__INPUT__
-- -- --

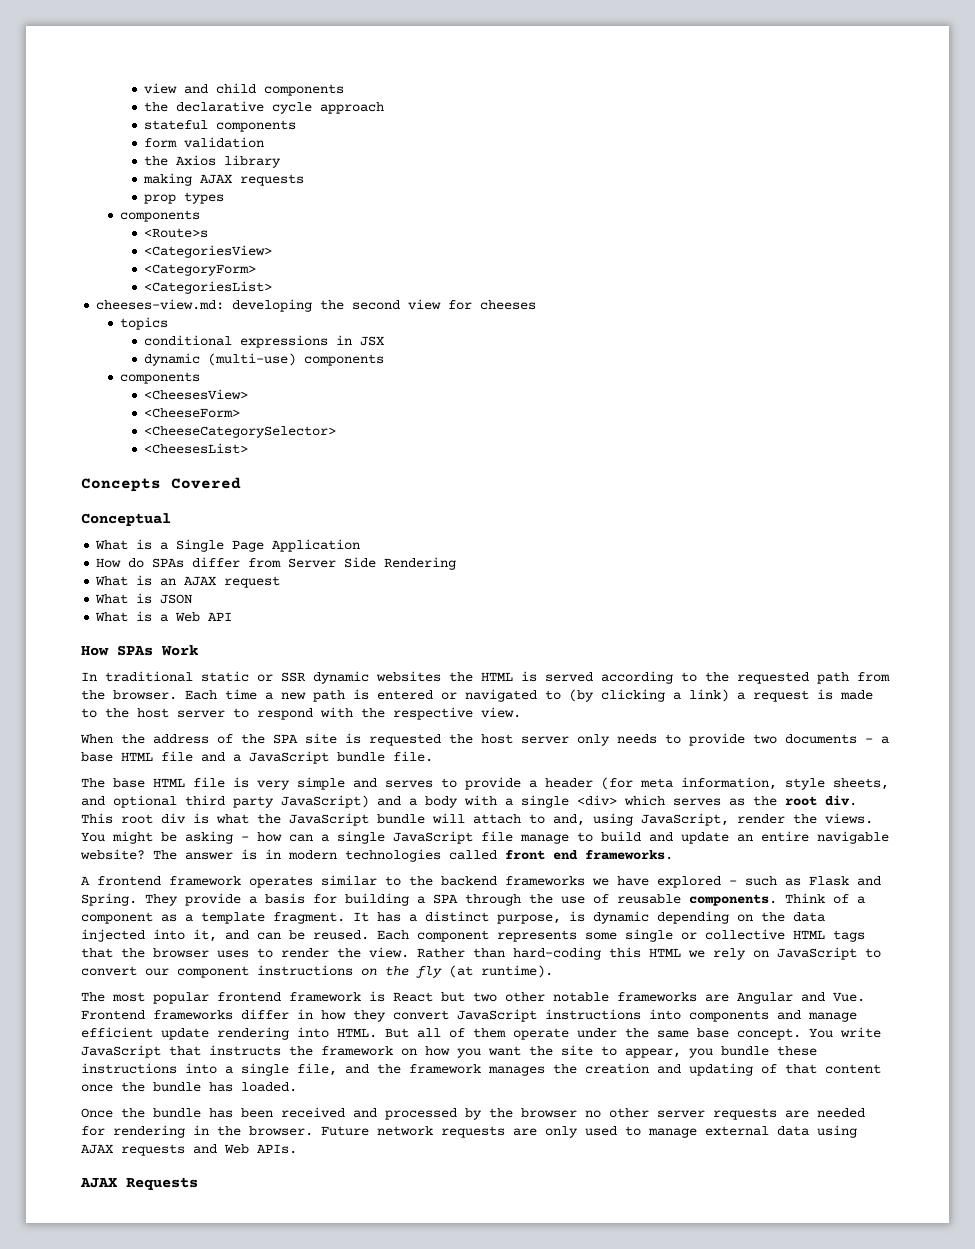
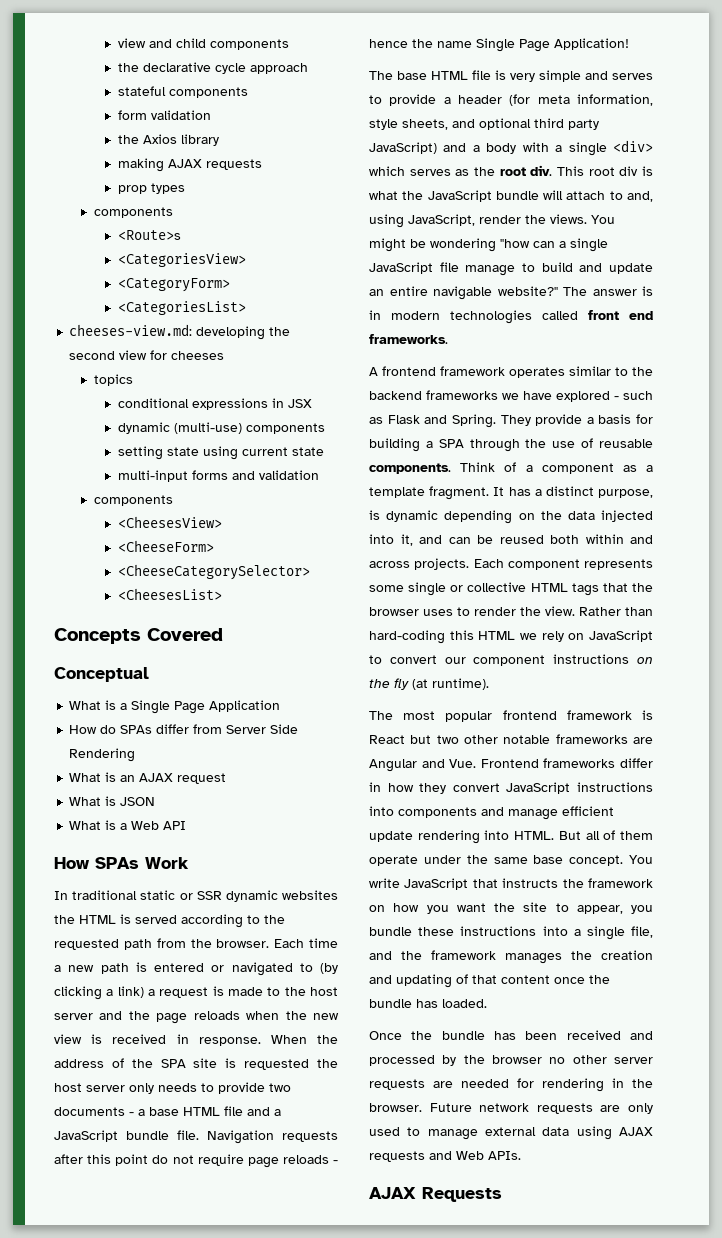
(385, 360) none -> [117,446,324,460] [117,470,319,482] // setting state using current state // multi-input forms and validation
[233,707,521,720] to respond with the respective view. // -> [99,1011,339,1024] [54,1034,261,1046] and the page reloads when the new view is received in response.
(433, 756) none -> [207,1130,338,1144] [54,1154,338,1168] [369,38,629,52] Navigation requests after this point do not require page reloads - hence the name Single Page Application!
[185,831,282,844] asking - how -> [430,238,530,252] wondering "how
[80,849,145,860] website? -> [497,286,558,296] website?"
[313,930,369,940] reused. -> [499,534,653,544] [369,558,470,570] reused both within and across projects.

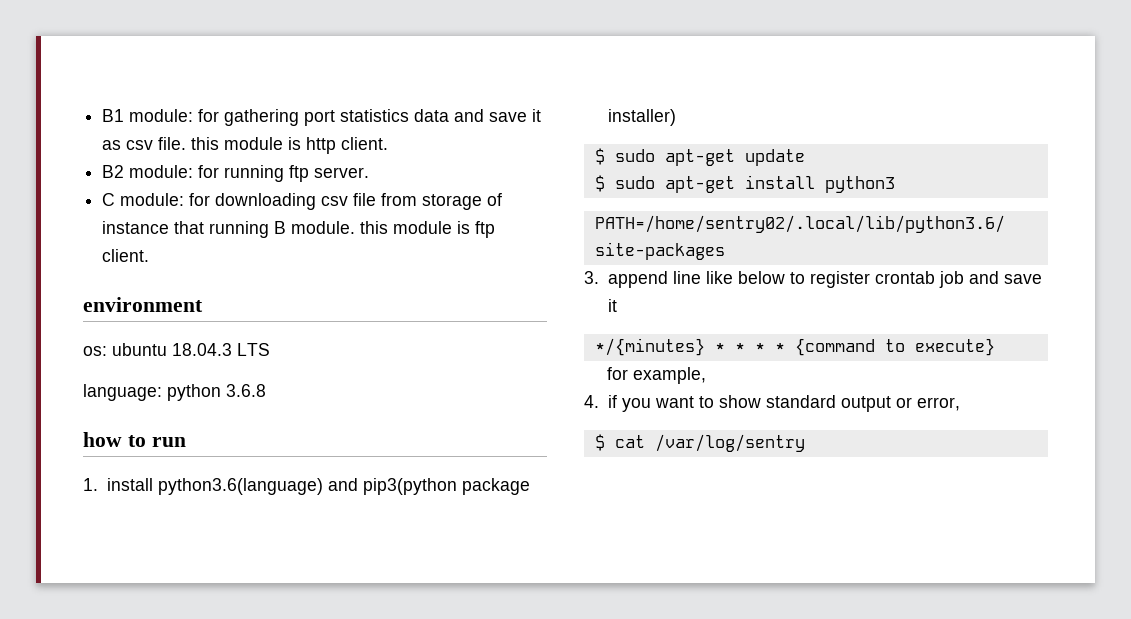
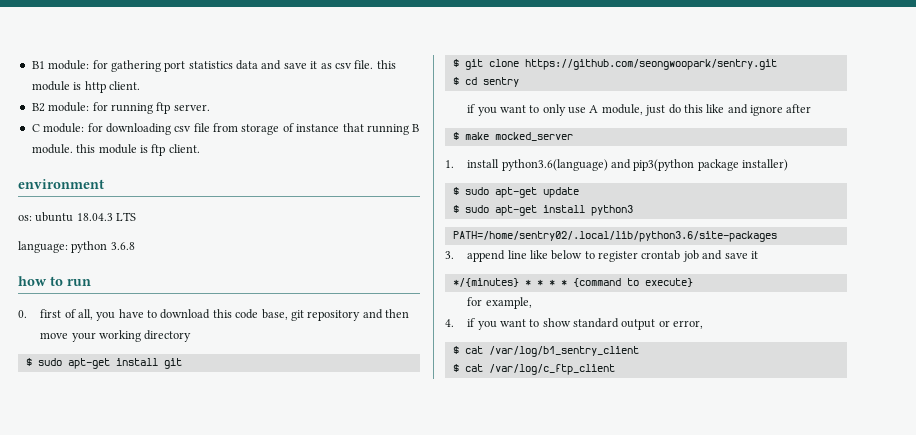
(186, 442) none -> [18,309,410,321] [40,330,192,342] [25,358,182,369] [452,59,777,70] [452,77,519,87] [467,104,812,116] [452,132,573,141] // 0. first of all, you have to download this code base, git repository and then move your working directory // $ sudo apt-get install git // $ git clone https://github.com/seongwoopark/sentry.git // $ cd sentry // if you want to only use A module, just do this like and ignore after // $ make mocked_server
[654,434,805,452] /var/log/sentry -> [488,346,639,357] [452,364,615,375] /var/log/b1_sentry_client // $ cat /var/log/c_ftp_client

-- -- --

__EXERCISE PROMPT__
When you write out the material, keep every line exact and leave out each picture.

__YOUR RESPONSE__
(385, 360) none -> [117,446,324,460] [117,470,319,482] // setting state using current state // multi-input forms and validation
[233,707,521,720] to respond with the respective view. // -> [99,1011,339,1024] [54,1034,261,1046] and the page reloads when the new view is received in response.
(433, 756) none -> [207,1130,338,1144] [54,1154,338,1168] [369,38,629,52] Navigation requests after this point do not require page reloads - hence the name Single Page Application!
[185,831,282,844] asking - how -> [430,238,530,252] wondering "how
[80,849,145,860] website? -> [497,286,558,296] website?"
[313,930,369,940] reused. -> [499,534,653,544] [369,558,470,570] reused both within and across projects.

(186, 442) none -> [18,309,410,321] [40,330,192,342] [25,358,182,369] [452,59,777,70] [452,77,519,87] [467,104,812,116] [452,132,573,141] // 0. first of all, you have to download this code base, git repository and then move your working directory // $ sudo apt-get install git // $ git clone https://github.com/seongwoopark/sentry.git // $ cd sentry // if you want to only use A module, just do this like and ignore after // $ make mocked_server
[654,434,805,452] /var/log/sentry -> [488,346,639,357] [452,364,615,375] /var/log/b1_sentry_client // $ cat /var/log/c_ftp_client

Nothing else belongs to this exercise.